Exercise directions: Every line of the entries below that carries the string "none" should be copied.

Data to use:
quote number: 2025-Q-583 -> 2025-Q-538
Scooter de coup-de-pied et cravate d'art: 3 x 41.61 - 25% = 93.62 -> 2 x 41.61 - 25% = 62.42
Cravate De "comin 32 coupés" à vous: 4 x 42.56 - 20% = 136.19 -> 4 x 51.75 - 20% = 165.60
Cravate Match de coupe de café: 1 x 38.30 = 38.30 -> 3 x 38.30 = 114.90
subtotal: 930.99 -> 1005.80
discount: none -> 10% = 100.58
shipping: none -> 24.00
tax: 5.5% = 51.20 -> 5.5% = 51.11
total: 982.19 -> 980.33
---
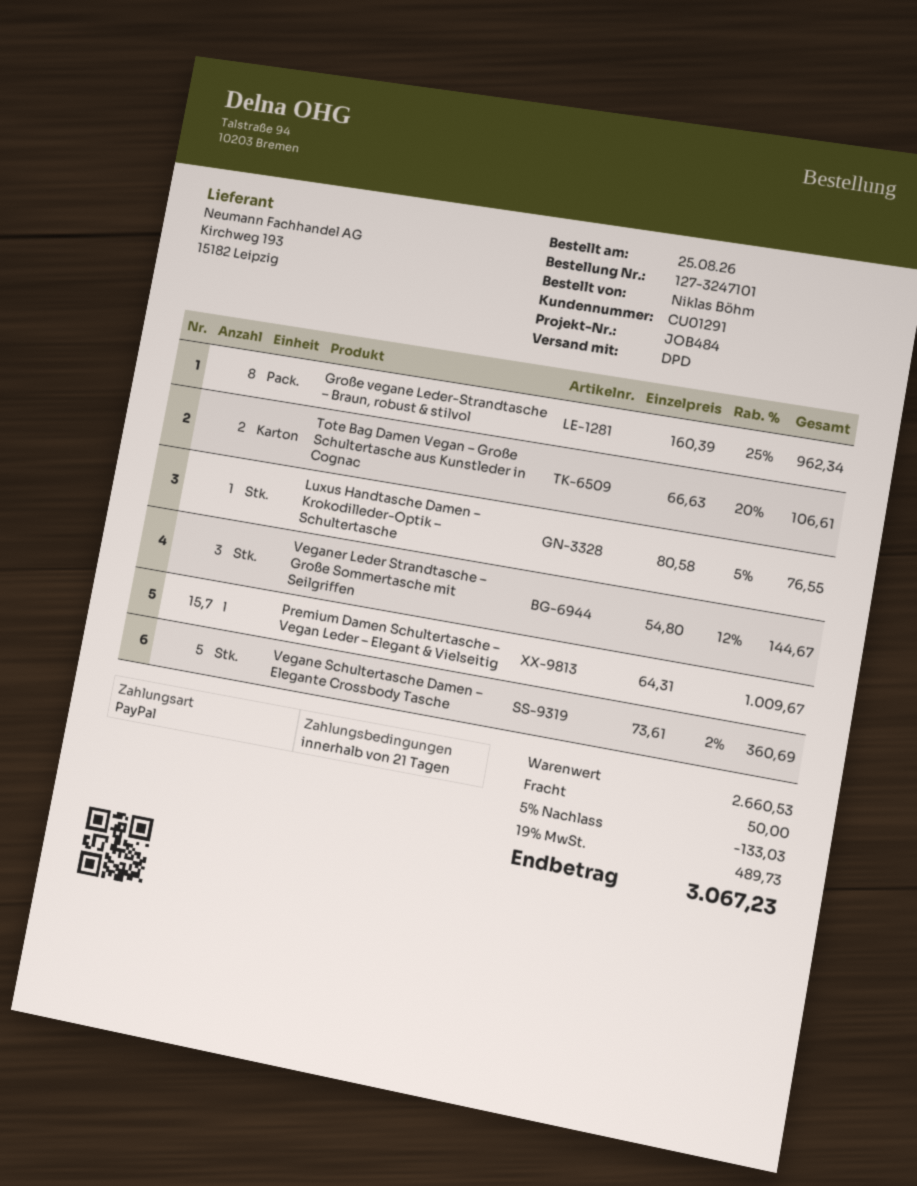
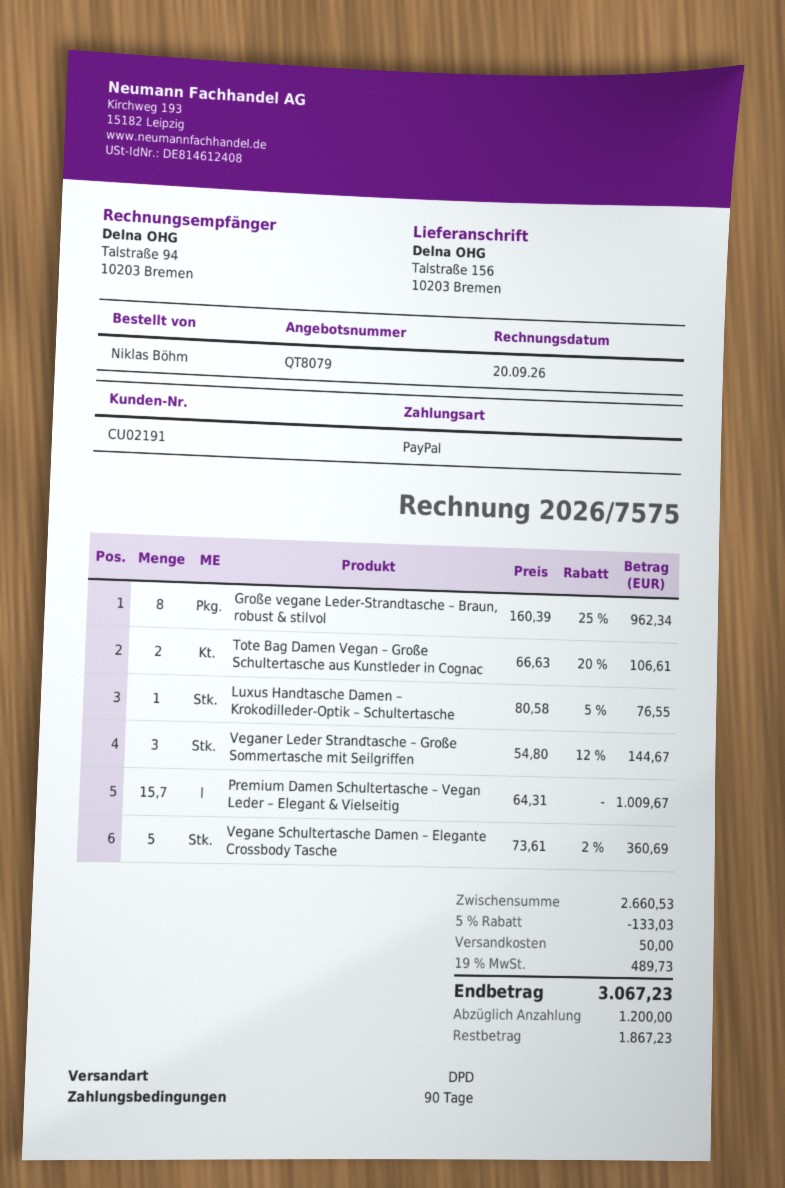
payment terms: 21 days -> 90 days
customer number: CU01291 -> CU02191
---
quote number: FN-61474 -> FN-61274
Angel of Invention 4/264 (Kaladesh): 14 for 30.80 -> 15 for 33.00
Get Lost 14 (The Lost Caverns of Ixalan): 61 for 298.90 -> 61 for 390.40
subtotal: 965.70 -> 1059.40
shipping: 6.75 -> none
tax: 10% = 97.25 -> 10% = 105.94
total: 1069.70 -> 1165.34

Exercise solution:
discount: none -> 10% = 100.58
shipping: none -> 24.00
shipping: 6.75 -> none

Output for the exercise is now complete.